Make sure to also bring a whistle, a flashlight (it helps), and a sense of humor. For slightly more info, read about the VooDoo.

Trail #627 – “2nd Anal Luchador Trail!” – Iceman Thumbeth & Cockness Monster, Pussy Whisker, FuckAbear, Q.E. Oui Oui

The Luchador Championship Challenge is back! Last year The Iceman Thumbeth truly lived up to her name, winning the belt by besting all others in a sudden death thumb war. Battle to take it from her as you test yourself against challenges posed by the baddest hombres Los Voodoos have to offer. Come out in mask and tights to give your all and prove your worthiness.
 
Bring: $1 (no coins); 6-pack (glass discouraged), whistle, flashlight
Fecha: Thursday, October 24, 2018
Hora: 6:30pm show, 7:00pm GO!
Theme: ¡Luchador Trail: Segunda Parte!
Start Address: In the park across from Bayou Beer Garden (326 N. Jefferson Davis Parkway, 70119)

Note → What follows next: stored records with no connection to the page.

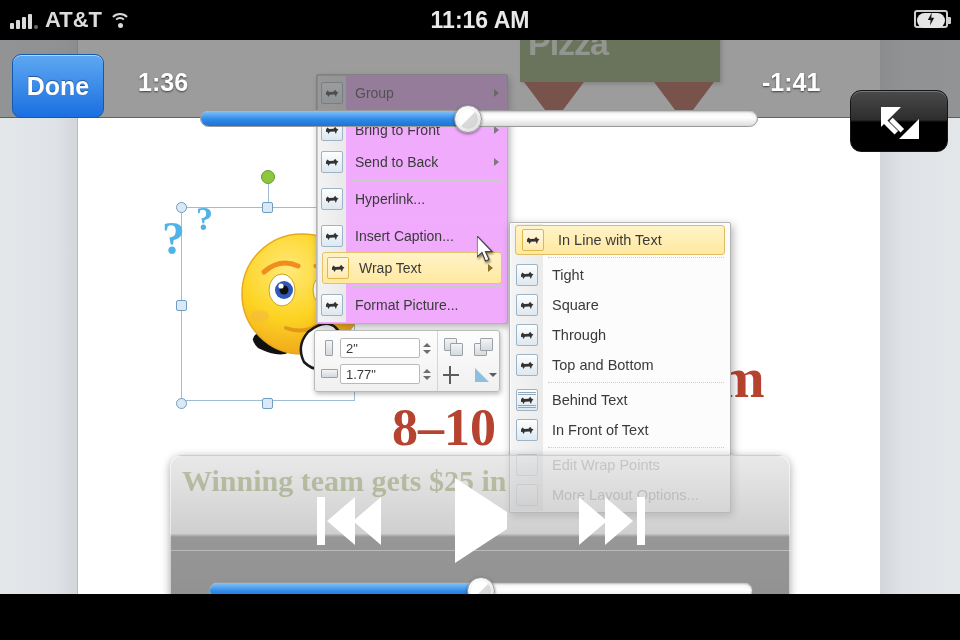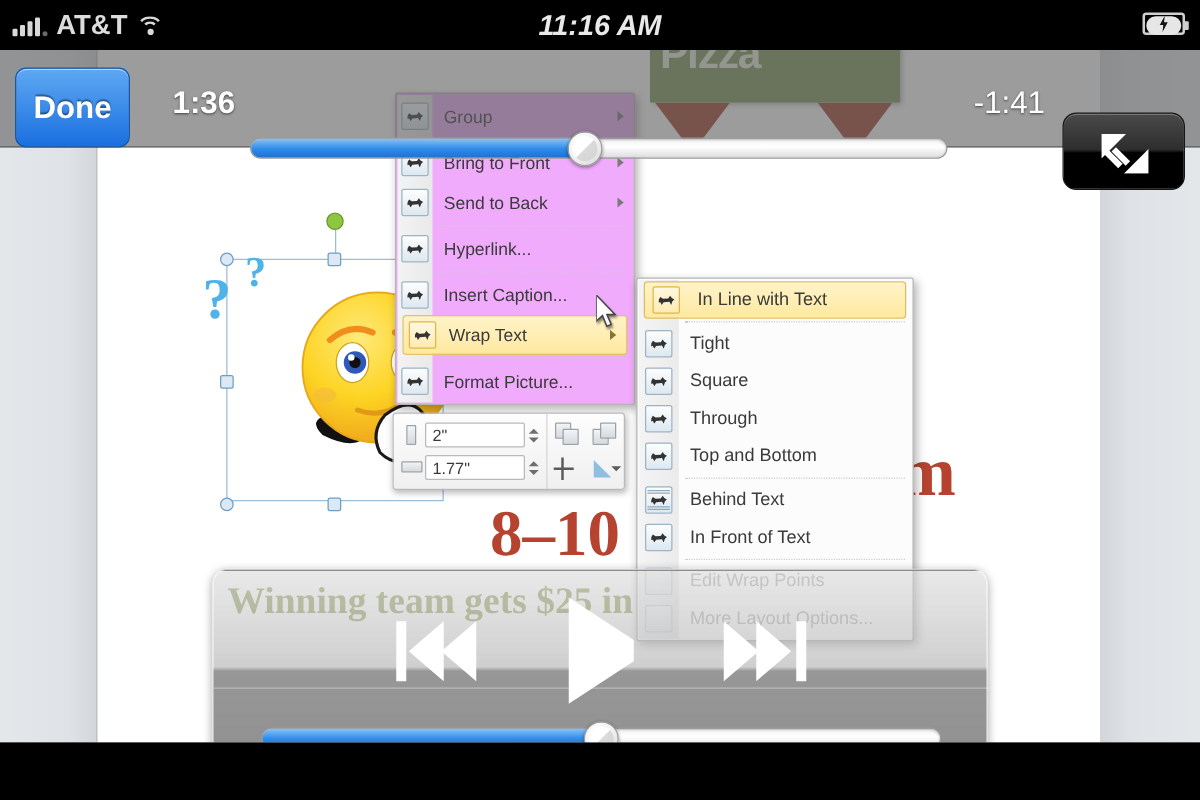--- a/index.html
+++ b/index.html
@@ -21,21 +21,21 @@
   #wifi { position:relative; width:22px; height:18px; }
   #wifi .arc { position:absolute; left:50%; border:2.5px solid #d9d9d9;
     border-bottom-color:transparent; border-left-color:transparent;
     border-right-color:transparent; border-radius:50%; transform:translateX(-50%); }
   #wifi .a1 { width:22px; height:22px; top:2px; }
   #wifi .a2 { width:13px; height:13px; top:6px; }
   #wifi .dot { position:absolute; left:50%; top:12px; width:5px; height:5px;
     margin-left:-2.5px; background:#d9d9d9; border-radius:50%; }
   #sb-time { position:absolute; left:0; top:0; width:960px; height:40px;
     display:flex; align-items:center; justify-content:center;
-    font-size:23px; font-weight:bold; color:#e9e9e9; letter-spacing:0px;font-style:italic; }
+    font-size:23px; font-weight:bold; color:#e9e9e9; letter-spacing:0px; }
   #battery { position:absolute; right:12px; top:10px; width:34px; height:18px;
     border:2px solid #cfcfcf; border-radius:3px; background:#000; }
   #battery:after { content:""; position:absolute; right:-5px; top:5px; width:3px;
     height:7px; background:#cfcfcf; border-radius:0 1px 1px 0; }
   #battery .fill { position:absolute; left:1px; top:1px; right:1px; bottom:1px;
     background:#e6e6e6; }
   #battery .bolt { position:absolute; left:50%; top:50%; width:8px; height:13px;
     margin:-6.5px 0 0 -4px; background:#151515;
     clip-path:polygon(60% 0%,10% 58%,45% 58%,38% 100%,90% 40%,53% 40%); }
 
@@ -163,21 +163,21 @@
     border-bottom:1px solid rgba(40,40,40,.5); }
   #done { position:absolute; left:12px; top:14px; width:92px; height:64px;
     border-radius:9px; background:linear-gradient(180deg,#5ea8f2,#1a6fe0);
     border:1px solid #1559ae; box-shadow:inset 0 1px 0 rgba(255,255,255,.55);
     color:#fff; font-size:25px; font-weight:bold; display:flex;
     align-items:center; justify-content:center;
     text-shadow:0 -1px 1px rgba(0,0,0,.4); }
   #telapsed { position:absolute; left:138px; top:28px; font-size:25px;
     font-weight:bold; color:#fff; text-shadow:0 1px 2px rgba(0,0,0,.6); }
   #tremain { position:absolute; left:762px; top:28px; font-size:25px;
-    font-weight:normal; color:#fff; text-shadow:0 1px 2px rgba(0,0,0,.6);margin-left:17px; }
+    font-weight:bold; color:#fff; text-shadow:0 1px 2px rgba(0,0,0,.6); }
   #scrub { position:absolute; left:200px; top:70px; width:558px; height:17px; }
   .track { position:absolute; left:0; top:0; width:100%; height:17px;
     border-radius:9px; background:linear-gradient(180deg,#f4f4f4,#ffffff 45%,#dcdcdc);
     border:1px solid #9a9a9a; box-shadow:inset 0 1px 2px rgba(0,0,0,.25); }
   .fill { position:absolute; left:1px; top:1px; height:15px; border-radius:8px;
     background:linear-gradient(180deg,#86c2f6,#2e8ae8 55%,#1d73d4); }
   .knob { position:absolute; top:-5px; width:28px; height:28px; border-radius:50%;
     background:radial-gradient(circle at 35% 28%,#ffffff,#f0f0f0 55%,#cfcfcf);
     border:1px solid #9b9b9b; box-shadow:0 1px 3px rgba(0,0,0,.45); }
   .knob:after { content:""; position:absolute; left:3px; top:3px; width:20px;

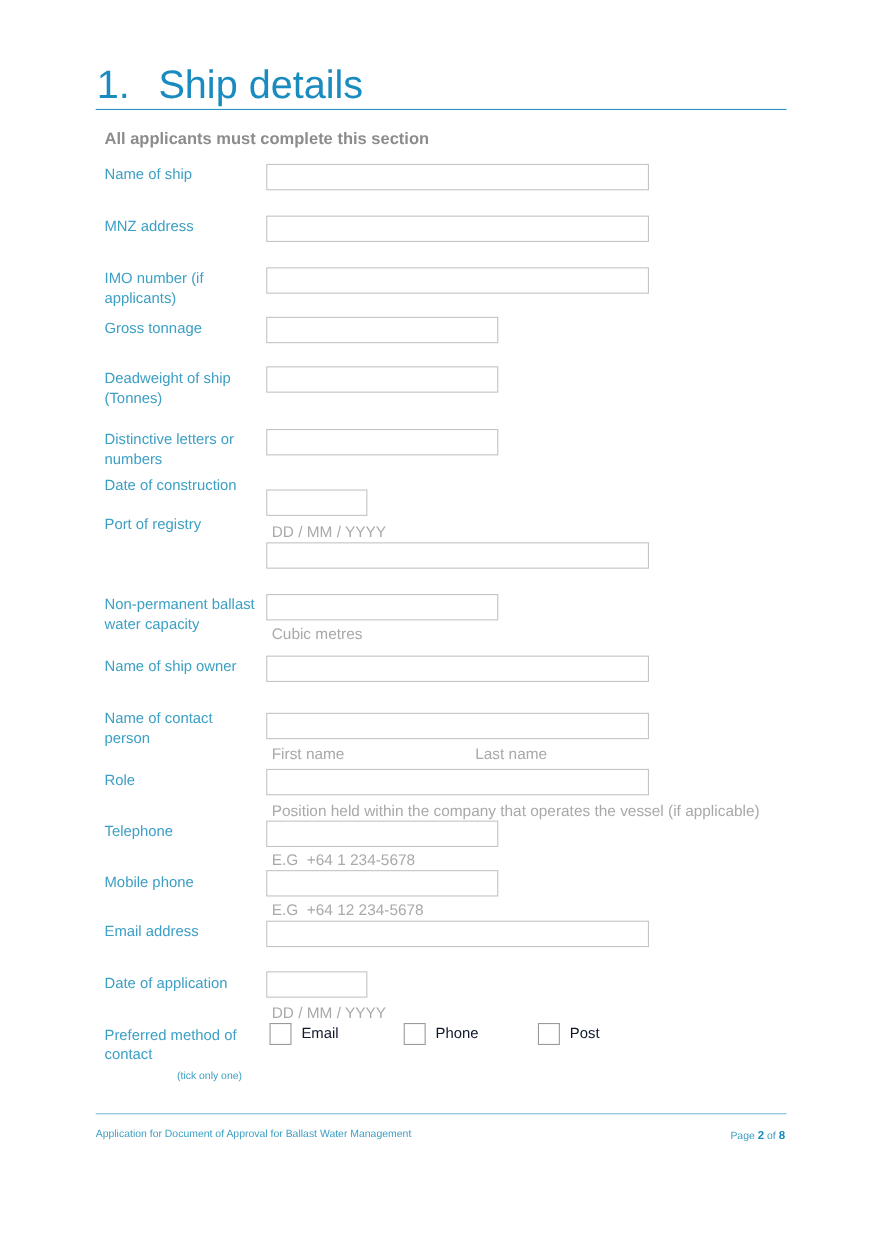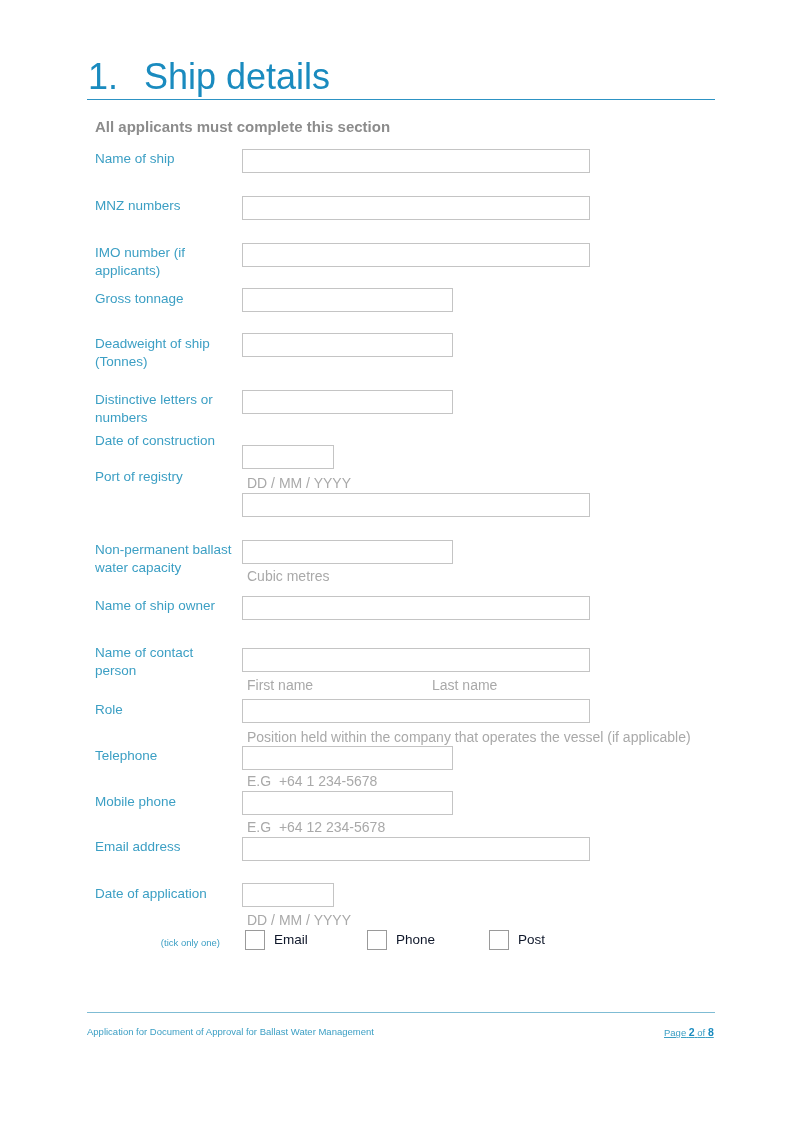--- a/index.html
+++ b/index.html
@@ -15,34 +15,34 @@
   .field { border: 1px solid #c4c4c4; background: #fff; box-sizing: border-box; height: 24px; }
   .field input { width: 100%; height: 100%; border: 0; outline: 0; background: transparent; padding: 0 4px; box-sizing: border-box; }
   .w-long { left: 242px; width: 348px; }
   .w-med { left: 242px; width: 211px; }
   .w-short { left: 242px; width: 92px; }
   .hint { font-size: 14px; color: #a9a9a9; }
   .cb { width: 20px; height: 20px; border: 1px solid #9a9a9a; box-sizing: border-box; background: #fff; }
   .cb-label { font-size: 13.5px; color: #0f172a; }
   .rule-bottom { left: 87px; top: 1012px; width: 628px; height: 0; border-top: 1px solid #7fbcd4; }
   .footer-left { left: 87px; top: 1026px; font-size: 9.5px; color: #3c9fc4; }
-  .footer-right { left: 664px; top: 1026px; font-size: 9.5px; color: #3c9fc4; text-decoration: underline; }
+  .footer-right { left: 664px; top: 1026px; font-size: 9.5px; color: #3c9fc4; }
   .footer-right b { color: #1a8bbf; font-size: 10.5px; }
 </style>
 </head>
 <body>
 
 <div class="abs title"><span class="num">1.</span><span>Ship details</span></div>
 <div class="abs rule-top"></div>
 <div class="abs subtitle">All applicants must complete this section</div>
 
 <div class="abs lbl" style="top:150px">Name of ship</div>
 <div class="abs field w-long" style="top:149px"><input value="" style=""></div>
 
-<div class="abs lbl" style="top:197px">MNZ numbers</div>
+<div class="abs lbl" style="top:197px">MNZ address</div>
 <div class="abs field w-long" style="top:196px"><input value="" style=""></div>
 
 <div class="abs lbl" style="top:244px;width:120px">IMO number (if applicants)</div>
 <div class="abs field w-long" style="top:243px"><input value="" style=""></div>
 
 <div class="abs lbl" style="top:290px">Gross tonnage</div>
 <div class="abs field w-med" style="top:288px"><input value="" style=""></div>
 
 <div class="abs lbl" style="top:335px;width:125px">Deadweight of ship (Tonnes)</div>
 <div class="abs field w-med" style="top:333px"><input value="" style=""></div>
@@ -82,20 +82,21 @@
 <div class="abs hint" style="left:247px;top:819px;white-space:pre">E.G  +64 12 234-5678</div>
 
 <div class="abs lbl" style="top:838px">Email address</div>
 <div class="abs field w-long" style="top:837px"><input value="" style=""></div>
 
 <div class="abs lbl" style="top:885px">Date of application</div>
 <div class="abs field w-short" style="top:883px"><input value="" style=""></div>
 <div class="abs hint" style="left:247px;top:912px">DD / MM / YYYY</div>
 
 <div class="abs lbl" style="top:932px;width:125px">
+  <span>Preferred method of contact</span>
   <span class="small-note">(tick only one)</span>
 </div>
 
 <div class="abs cb" style="left:245px;top:930px"></div>
 <div class="abs cb-label" style="left:274px;top:932px">Email</div>
 
 <div class="abs cb" style="left:367px;top:930px"></div>
 <div class="abs cb-label" style="left:396px;top:932px">Phone</div>
 
 <div class="abs cb" style="left:489px;top:930px"></div>

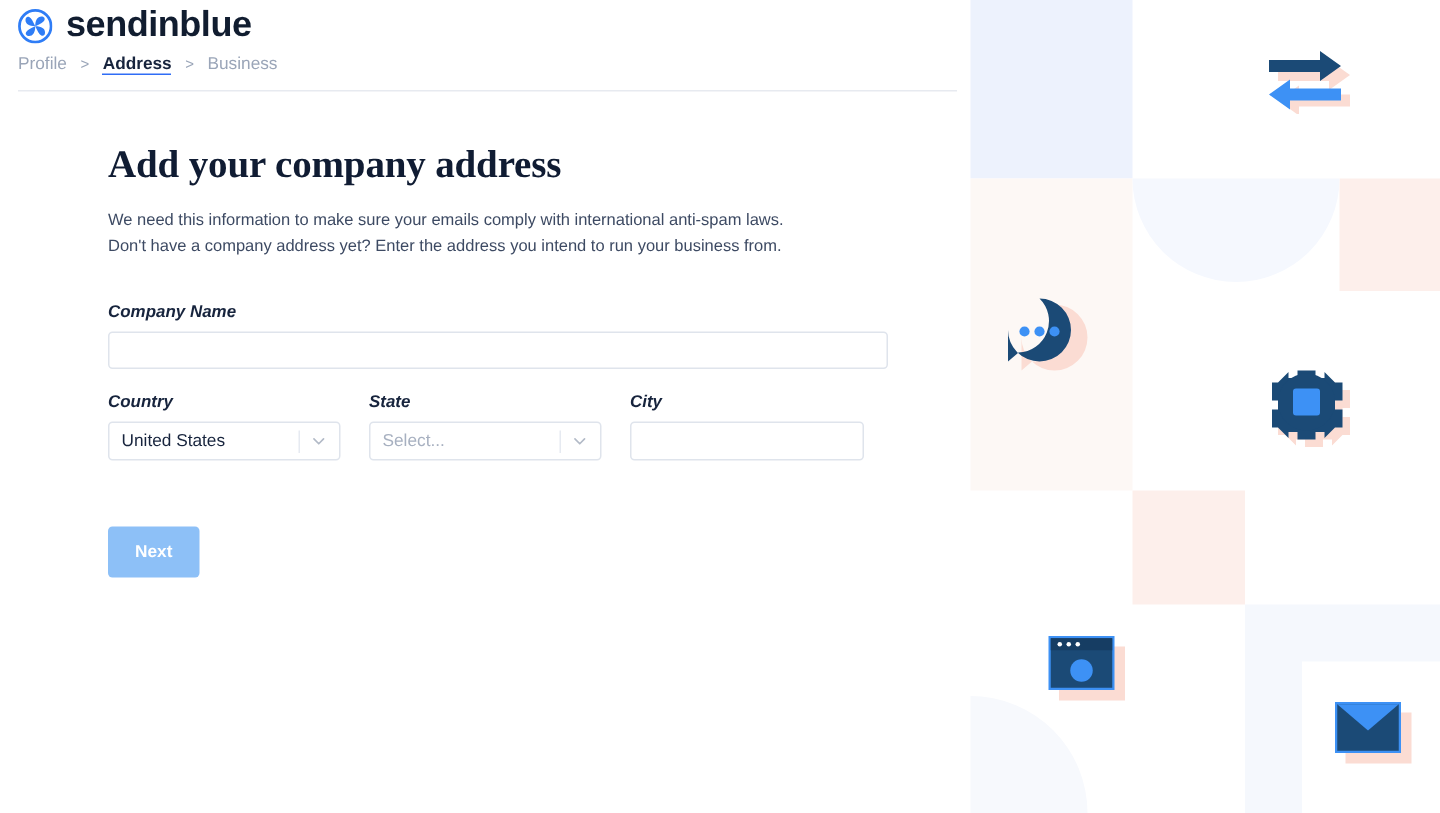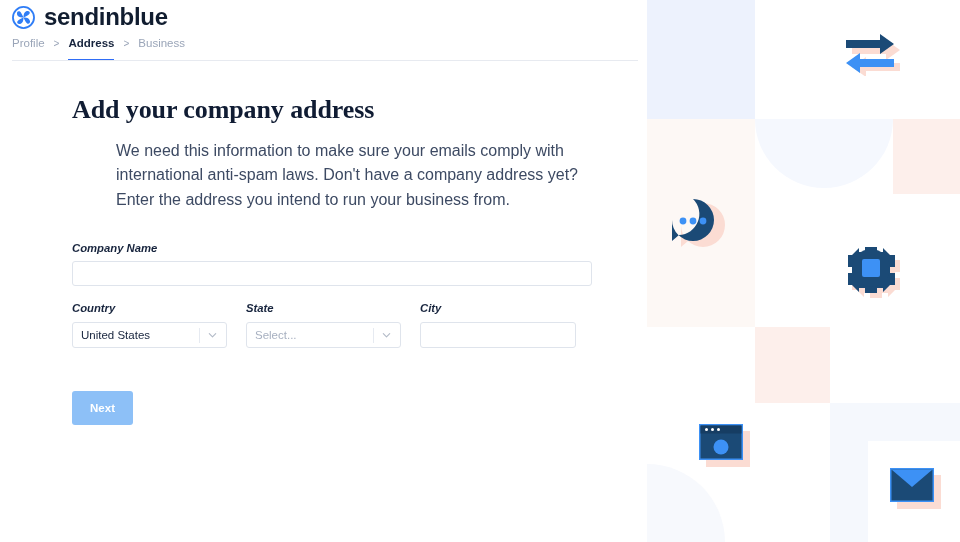--- a/index.html
+++ b/index.html
@@ -31,42 +31,41 @@
   }
 
   #breadcrumb {
     position: absolute; left: 12px; top: 37px;
     display: flex; align-items: baseline; gap: 9px;
     font-size: 11.5px;
   }
   .crumb { color: #9aa5b8; white-space: nowrap; }
   .crumb.active {
     color: #17243d; font-weight: 700;
-    border-bottom: 1.6px solid #2f6df6; padding-bottom: 10px;
+    border-bottom: 1.6px solid #2f6df6; padding-bottom: 0;
   }
   .crumb-sep { color: #9aa5b8; font-size: 10px; }
 
   #header-rule {
     position: absolute; left: 12px; top: 60px;
     width: 626px; height: 1px; background: #e7eaf0;
   }
 
   
   #form-area { position: absolute; left: 72px; top: 96px; width: 520px; }
 
   #page-title {
     font-family: "Liberation Serif", serif;
     font-size: 26px; font-weight: 700; color: #101c33;
     letter-spacing: -0.1px; line-height: 1.1;
   }
   #page-subtitle {
     margin-top: 14px;
-    font-size: 16px; line-height: 1.55; color: #3d4a63;
+    font-size: 11px; line-height: 1.55; color: #3d4a63;
     max-width: 478px;
-    margin-left: 44px;
   }
 
   .field-label {
     font-size: 11.3px; font-weight: 700; color: #17243d;
     margin-bottom: 7px; line-height: 1; font-style: italic;
   }
   .txt-input {
     display: block; width: 100%; height: 25px;
     border: 1px solid #dfe4ec; border-radius: 3px;
     background: #ffffff; font-size: 11.5px; color: #17243d;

Hare & Co-hares: Reigning Champion The Iceman Thumbeth, Cockness Monster, Pussy Whisker, Fuck A Bear, QE Oui Oui (final challenge announcer-hare)
Cerveza hare: ¿Quesa-did-her?
Pre-Lube: Bayou Beer/Wine Garden (326 N. Jefferson Davis Parkway, 70119)
On-After: Bayou Beer/Wine Garden (326 N. Jefferson Davis Parkway, 70119)
Perro Friendly: Yes, but it will be easier to compete for the championship if you do not have a dog.
Is a dry bag, shiggy gear, or anything specific needed for trail? You will want a flashlight. If you’re playing to win you might want a change of clothes.